Check the listing below for lines that hold "protein". How many are there? Please give only the number.

-- Source data follows --

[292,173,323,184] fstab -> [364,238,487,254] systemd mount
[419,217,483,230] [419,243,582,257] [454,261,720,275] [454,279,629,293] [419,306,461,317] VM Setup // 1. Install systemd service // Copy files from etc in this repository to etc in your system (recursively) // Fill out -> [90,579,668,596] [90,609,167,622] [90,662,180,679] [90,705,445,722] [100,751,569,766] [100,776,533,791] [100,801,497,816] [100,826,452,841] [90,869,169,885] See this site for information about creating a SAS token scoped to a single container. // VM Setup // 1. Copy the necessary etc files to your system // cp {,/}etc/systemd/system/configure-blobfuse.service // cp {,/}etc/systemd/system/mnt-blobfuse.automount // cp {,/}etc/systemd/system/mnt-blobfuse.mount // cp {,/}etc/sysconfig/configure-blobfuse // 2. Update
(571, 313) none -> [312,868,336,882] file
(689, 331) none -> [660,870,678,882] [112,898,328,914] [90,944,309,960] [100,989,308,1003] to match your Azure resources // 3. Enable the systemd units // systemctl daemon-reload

-- Source data concluded --
-- Source data follows --

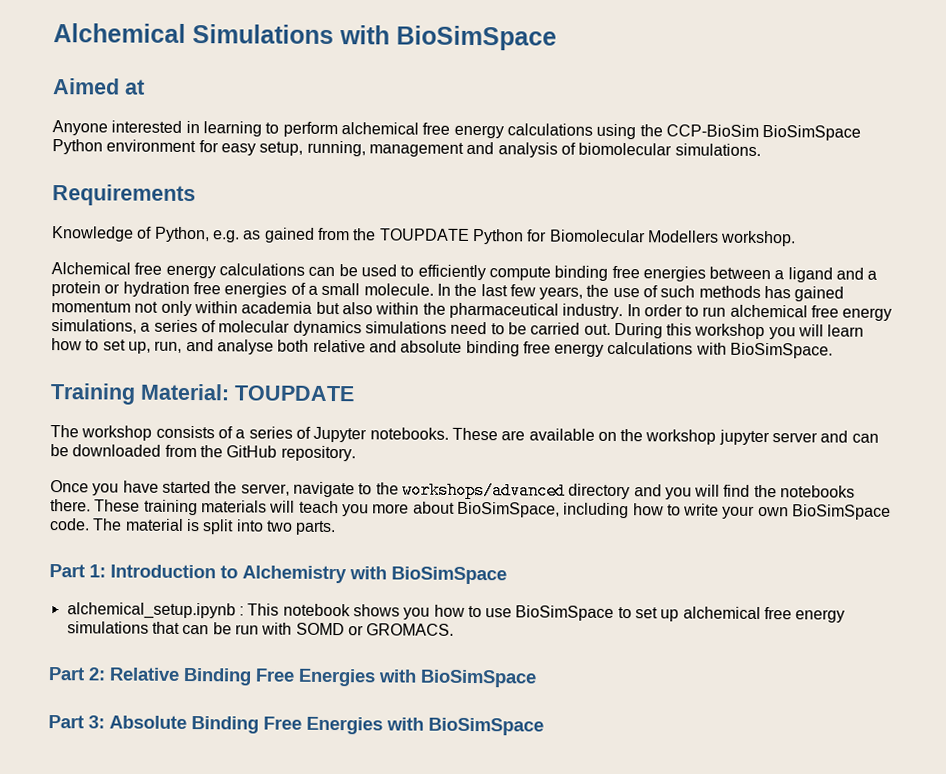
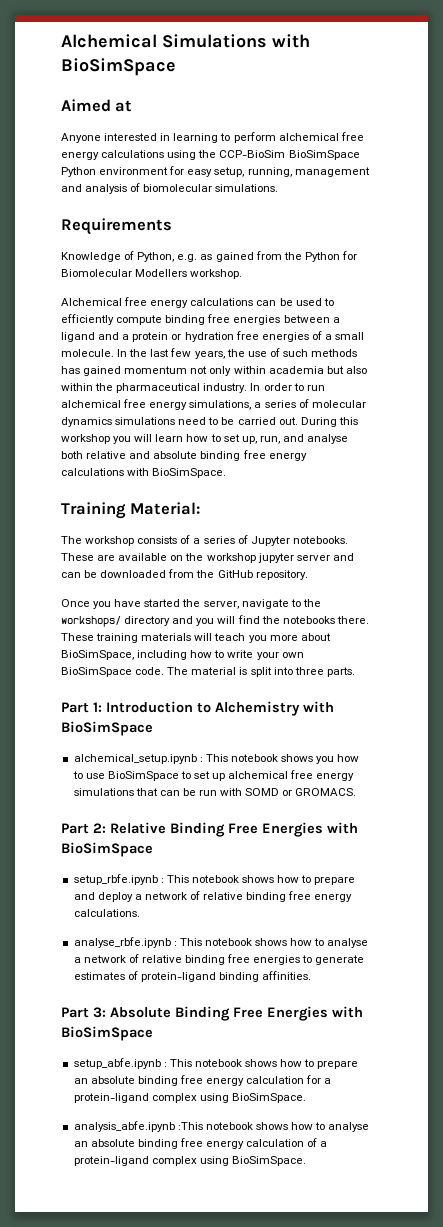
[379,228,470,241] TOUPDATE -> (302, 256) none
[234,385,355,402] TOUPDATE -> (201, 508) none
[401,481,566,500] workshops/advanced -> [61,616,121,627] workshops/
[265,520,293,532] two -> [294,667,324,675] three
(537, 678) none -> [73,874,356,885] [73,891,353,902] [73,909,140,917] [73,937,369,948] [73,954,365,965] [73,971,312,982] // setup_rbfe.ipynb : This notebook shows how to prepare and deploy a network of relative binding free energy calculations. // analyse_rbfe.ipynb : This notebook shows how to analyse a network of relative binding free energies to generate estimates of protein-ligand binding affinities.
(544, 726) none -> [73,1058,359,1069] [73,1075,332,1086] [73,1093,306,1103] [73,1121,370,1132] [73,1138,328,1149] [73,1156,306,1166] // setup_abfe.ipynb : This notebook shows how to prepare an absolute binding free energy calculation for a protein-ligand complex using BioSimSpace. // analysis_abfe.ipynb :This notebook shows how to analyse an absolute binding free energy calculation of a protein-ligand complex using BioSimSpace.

-- Source data concluded --
-- Source data follows --

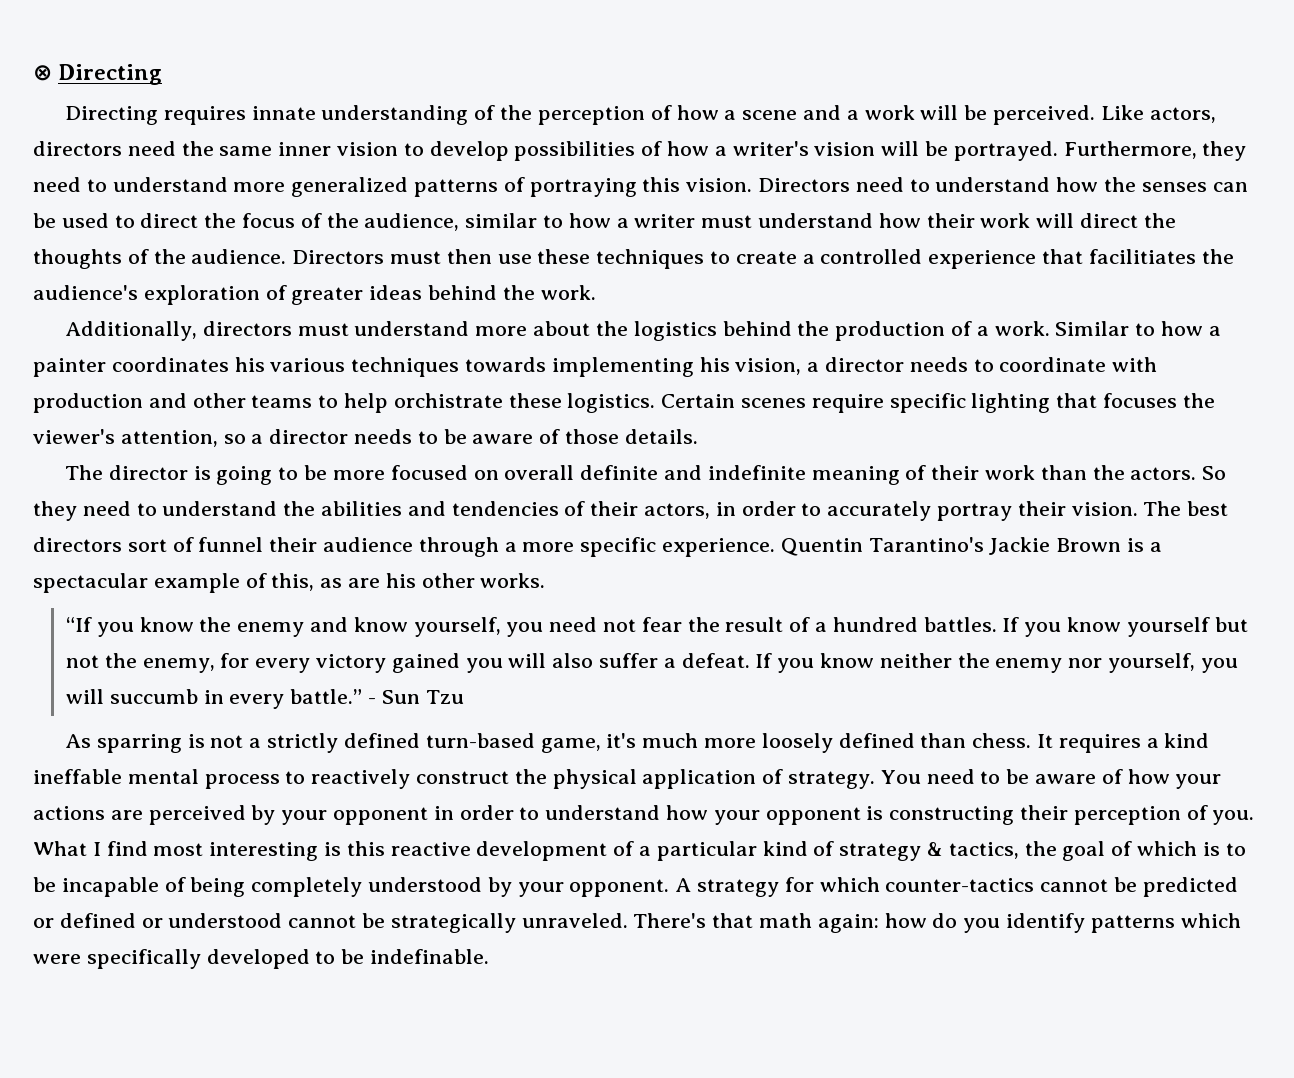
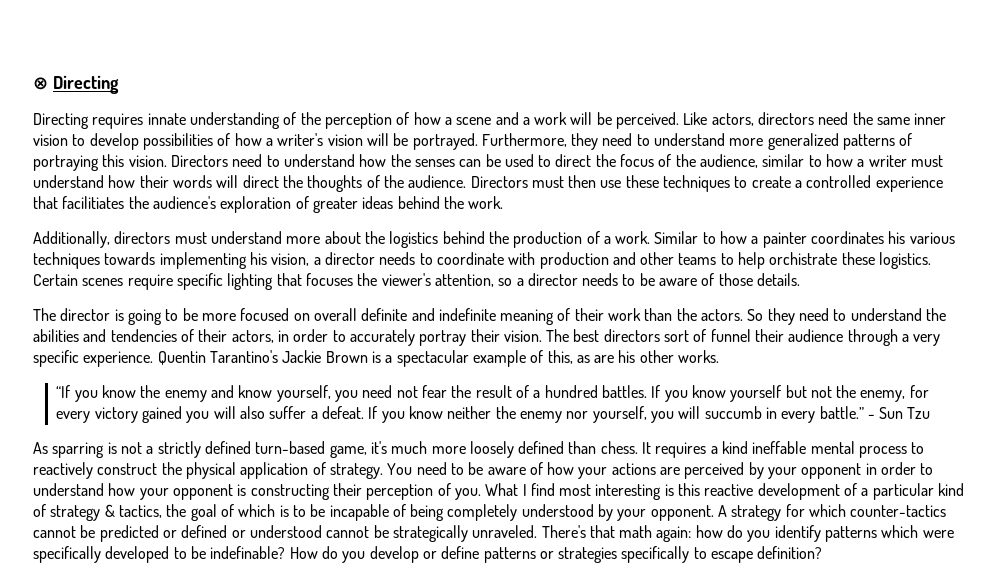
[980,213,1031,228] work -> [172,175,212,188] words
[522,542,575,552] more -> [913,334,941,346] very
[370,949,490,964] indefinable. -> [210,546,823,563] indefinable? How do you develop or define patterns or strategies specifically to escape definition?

-- Source data concluded --

__Expected answer__:
2